Ma fu Arpino, scrittore celebrato, a sdoganare, una volta per sempre, la scrittura sportiva, dando continuità alle incursioni sul prato verde delle lettere allo scriba corsaro Pier Paolo Pasolini (“Il gioco del football è un ‘sistema di segni’: è, cioè, una lingua, sia pure non verbale”) e ai versi di Umberto Saba (“Il portiere caduto alla difesa / ultima vana, contro terra cela / la faccia, a non veder l’amata luce. / Il compagno in ginocchio che l’induce, / con parole e con mano, a rilevarsi, / scopre pieni di lacrime i suoi occhi”).
Azzurro Tenebra
E ad Arpino dobbiamo il nostro romanzo più originale e intenso “dentro” il calcio: “Azzurro tenebra” (1977), ambientato nei giorni della disastrosa spedizione della nazionale italiana ai mondiali in Germania nel ‘74. Mi disse di quella sua opera: “Io mi considero uno scrittore non italiano, che usa la propria lingua sempre meno. Azzurro tenebra è un libro intraducibile”.
Non potrò mai dimenticare il Mundial dell’82 in Spagna (ero un giovane inviato speciale di “Tuttosport”, grazie al mio direttore Pier Cesare Baretti): sul campo l’avventura omerica di Enzo Bearzot e dei suoi ragazzi, in tribuna stampa Giovanni Arpino, Gianni Brera, Mario Soldati e Oreste del Buono a illustrare quei gol, quelle parate, quegli stupori in indimenticabili articoli. Fu un successo da “realismo magico”: e in quell’anno ottenne il Nobel il colombiano Gabriel García Márquez, padre di quel filone letterario.
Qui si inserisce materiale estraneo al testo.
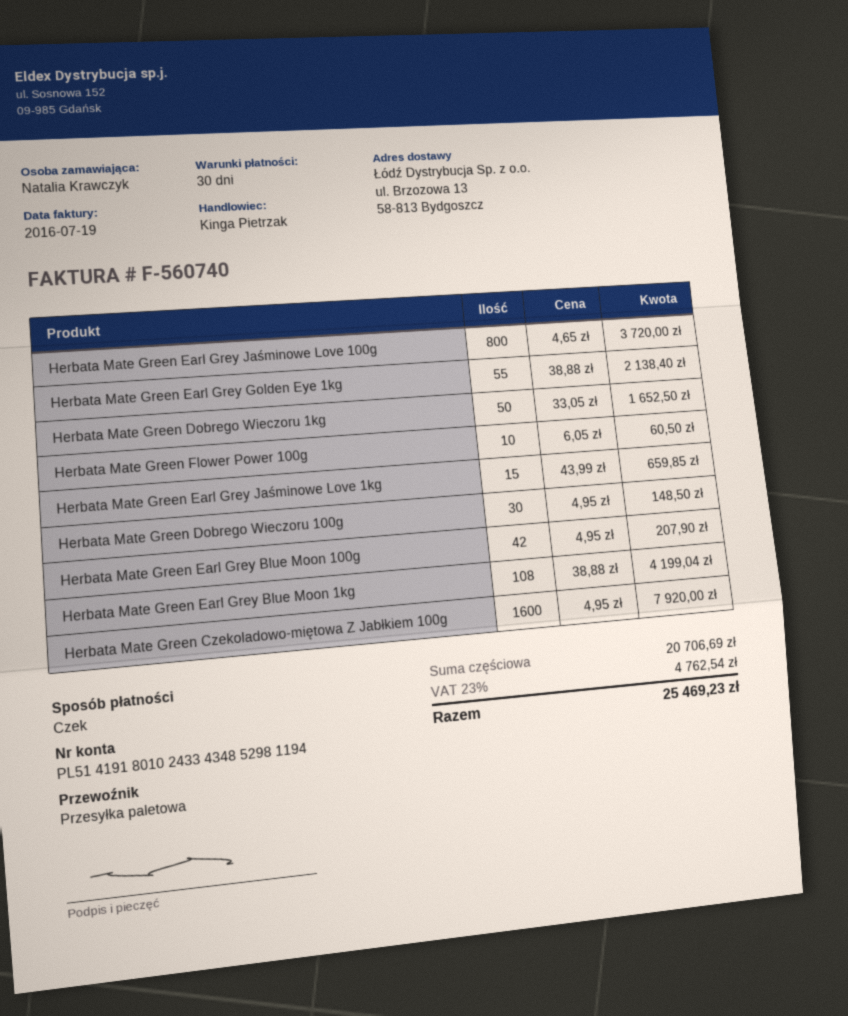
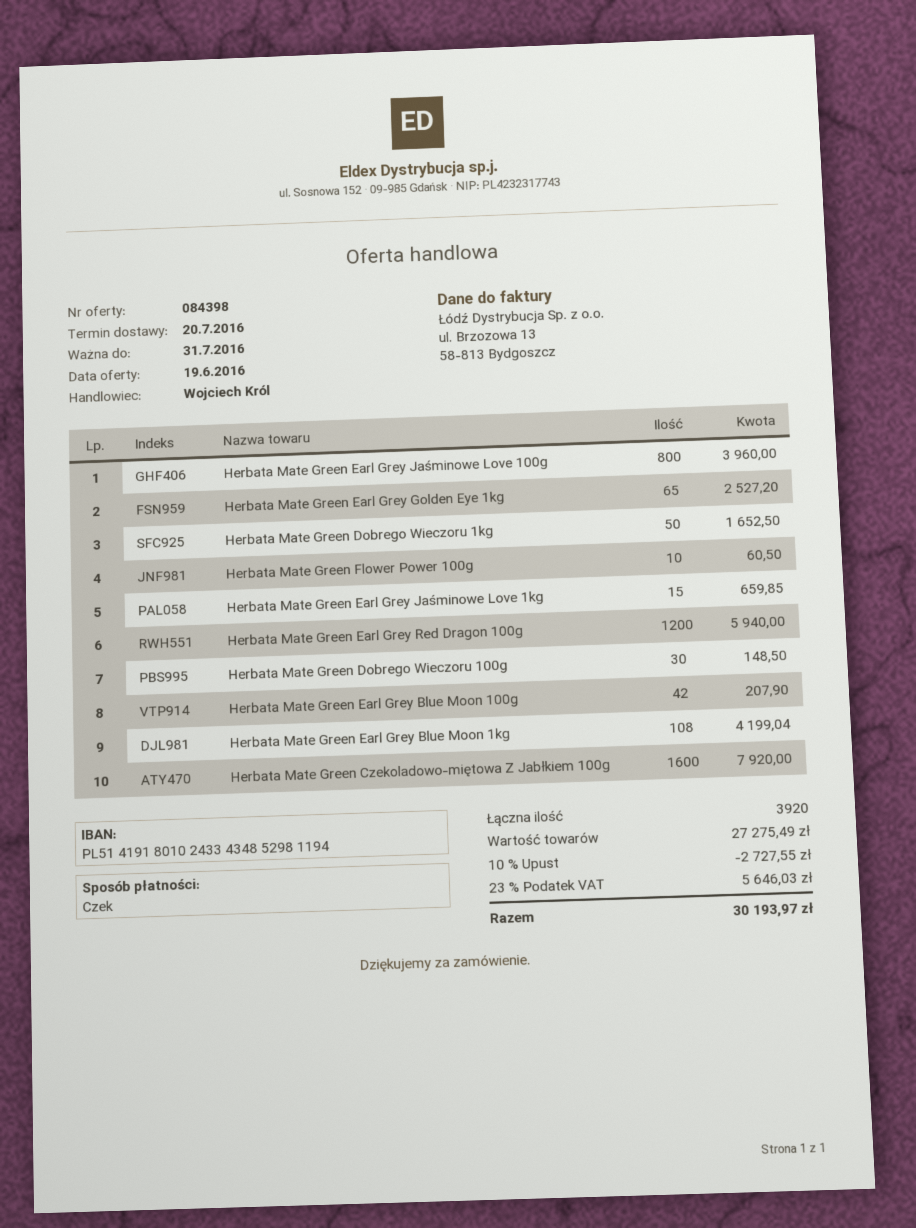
sales rep: Kinga Pietrzak -> Wojciech Król
Herbata Mate Green Earl Grey Jaśminowe Love 100g: 800 for 3720.00 -> 800 for 3960.00
Herbata Mate Green Earl Grey Golden Eye 1kg: 55 for 2138.40 -> 65 for 2527.20
Herbata Mate Green Earl Grey Red Dragon 100g: none -> 1200 for 5940.00
subtotal: 20706.69 -> 27275.49
discount: none -> 10% = 2727.55
tax: 23% = 4762.54 -> 23% = 5646.03
total: 25469.23 -> 30193.97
Sì, aveva ragione Luis Sepúlveda: “Raccontare è resistere”. E Arpino rappresentò narrazione e resistenza, il nostro pane in tavola, la nostra luce bianca. E grazie, caro Arp, per averci fatto conoscere, con Nico Orengo, quell’altro, stupendo picaro della letteratura (anche) calcistica: Osvaldo Soriano (“Sono così le storie di calcio: risate e pianti, pene ed esaltazioni”).
I dribbling linguistici di Arpino
Arpino è ancora qui, con il suo sguardo attento, la sua ironia, il suo saper maneggiare gli aggettivi con la stessa abilità di un Borges, a indicarci la strada, a farci da bussola: “Parlar di football è bello e talora di spirito in compagnia, al bar. Scrivere è più ostico, la materia verbale è cruda, l’invenzione metaforica rischia sempre di travisare il gesto agonistico”. Giovanni sapeva come dribblare, con una finta degna di un Garrincha o di un Meroni, la banalità, la frase fatta, il verbo usurato. Sapeva come andare a rete con una frase ficcante, abbagliante, stilisticamente perfetta.
Era un autentico fuoriclasse della parola: e noi, umili allievi, eravamo felici di stare all’ombra di quel gigante. E sul nostro taccuino troviamo, in evidenza, uno degli incipit più luminosi della nostra letteratura: “La vita o è stile o è errore”. Non serve aggiungere altro.